McIlroy’s quest for a first Rolex Series title and a win in Abu Dhabi continues. After a promising start in which he birdied two of his first three holes, the Northern Irishman struggled coming in and an even-par 72 was good enough only for a solo third place at 13-under.

It was his eighth top-three finish in 11 starts in Abu Dhabi.

“It’s been an amazing day,” said Hatton, who won European Tour’s flagship event, the BMW PGA Championship, last year.

“It’s tough to win any tournament. Every single week, you have world-class golfers at the top of the leaderboard, and you have to go out there and play well.

“Starting the day one back behind Rory, I always know it’s going to be a tough day. If Rory plays as good as he can, he’s basically the best in the world.”

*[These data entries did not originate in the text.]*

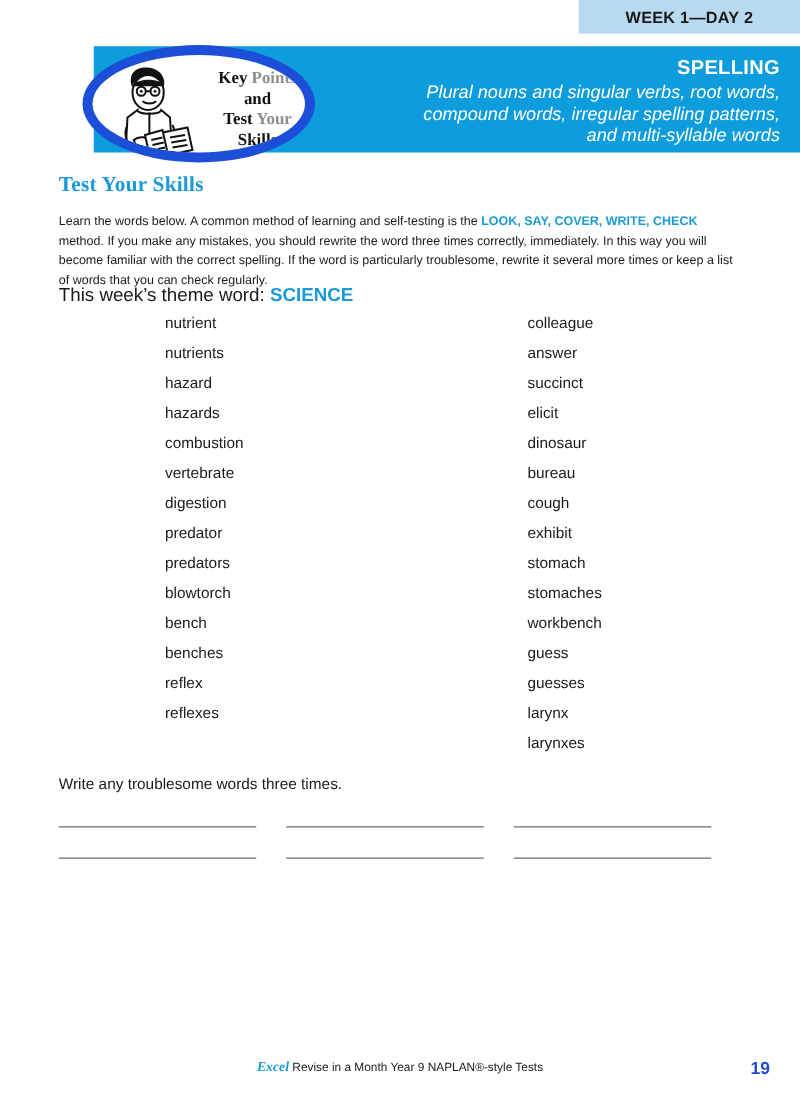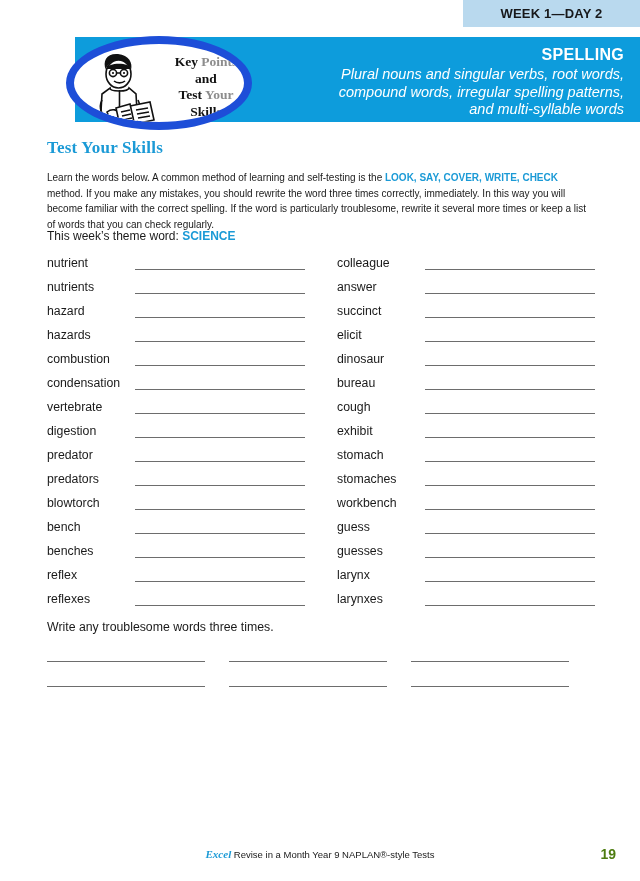"This week’s theme word: SCIENCE" .theme-line { font-size: 12px -> 15px }
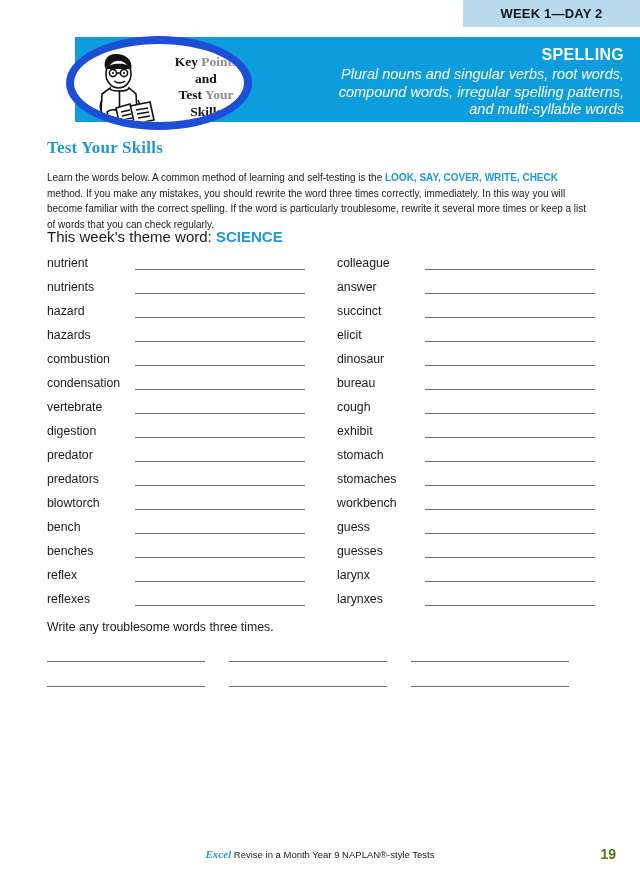"nutrient" .word-row { flex-direction: none -> column }
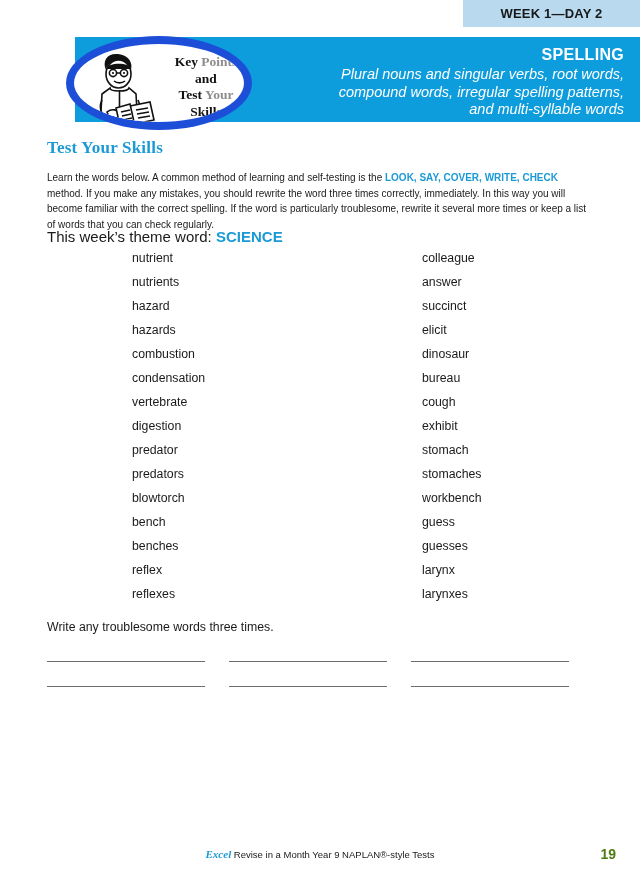"condensation" div.word-row { html: <div> <div>condensation</div> <div></div> </div> -> none }
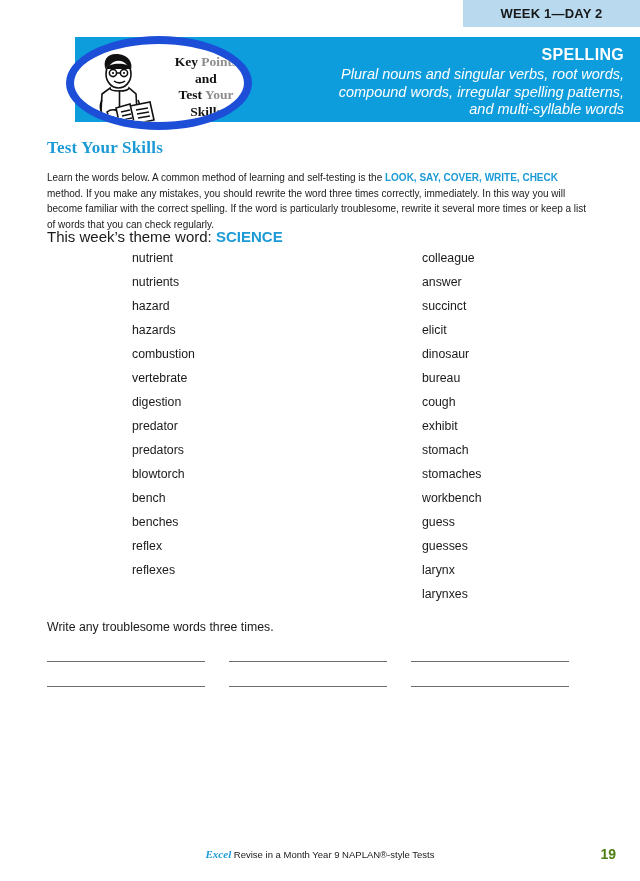"19" .footer-page { color: #4d7c0f -> #1d4ed8 }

Hatton added: “I’m really happy with how I played, how I managed the conditions and to be able to shoot 6-under, bogey-free.”

The Englishman labelled his putt on the 10th and tee shot on the 11th as crucial moments.

“That was going 8-10 feet past and just hit the hole. That’s huge,” he said.

“Then my tee shot... pitched on the side of the bunker and came out. We’ve seen many plugged lies in the lip this week, so that was another bit of good fortune.”

Hatton was in fine form throughout the week, opening with three eagles in his first 20 holes of the tournament. In all, he made just four bogies all week. In comparison, McIlroy made four bogies in his final round - making mistakes at crucial moments of the match.

McIlroy’s best chance was if Hatton blinked on the closing stretch, which never happened.

On his rise above McIlroy in the rankings, Hatton said: “I have to pinch myself with where we are in the world rankings now. I don’t treat anything any differently.

“I always go out there and try my best and I’ve been obviously quite fortunate to play well at such big events.”

A disappointed McIlroy said he needed to be more consistent.

“I thought for the most part of the week, my short game and my putting was good. I scrambled well. Had some pretty good approach shots,” said McIlroy, who is teeing up next week on the PGA Tour in Torrey Pines.

“But still, there are a few holes where it sort of gets away from me. So, what I need is a little more consistency and being able to replicate the good ones hole after hole and then day after day until you put four rounds together.”

The desert swing of the European Tour next moves to the neighbouring emirate of Dubai for the Dubai Desert Classic, starting Thursday.